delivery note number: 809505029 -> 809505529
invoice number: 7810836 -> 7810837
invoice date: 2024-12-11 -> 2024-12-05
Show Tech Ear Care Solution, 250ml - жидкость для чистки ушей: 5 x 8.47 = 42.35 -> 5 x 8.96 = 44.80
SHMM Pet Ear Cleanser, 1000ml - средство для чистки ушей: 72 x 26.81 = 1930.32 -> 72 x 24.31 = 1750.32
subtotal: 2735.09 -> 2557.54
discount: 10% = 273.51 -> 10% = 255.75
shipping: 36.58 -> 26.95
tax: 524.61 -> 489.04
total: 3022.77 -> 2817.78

==

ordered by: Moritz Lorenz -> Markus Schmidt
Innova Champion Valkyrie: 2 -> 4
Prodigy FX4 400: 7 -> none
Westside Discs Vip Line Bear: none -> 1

> [Work order]: Looking at the records above, return exactly the lines from the line with "Innova Champion Valkyrie: 2 -> 4" to the line with "Westside Discs Vip Line Bear: none -> 1", both ends included.

> [Solution below]:
Innova Champion Valkyrie: 2 -> 4
Prodigy FX4 400: 7 -> none
Westside Discs Vip Line Bear: none -> 1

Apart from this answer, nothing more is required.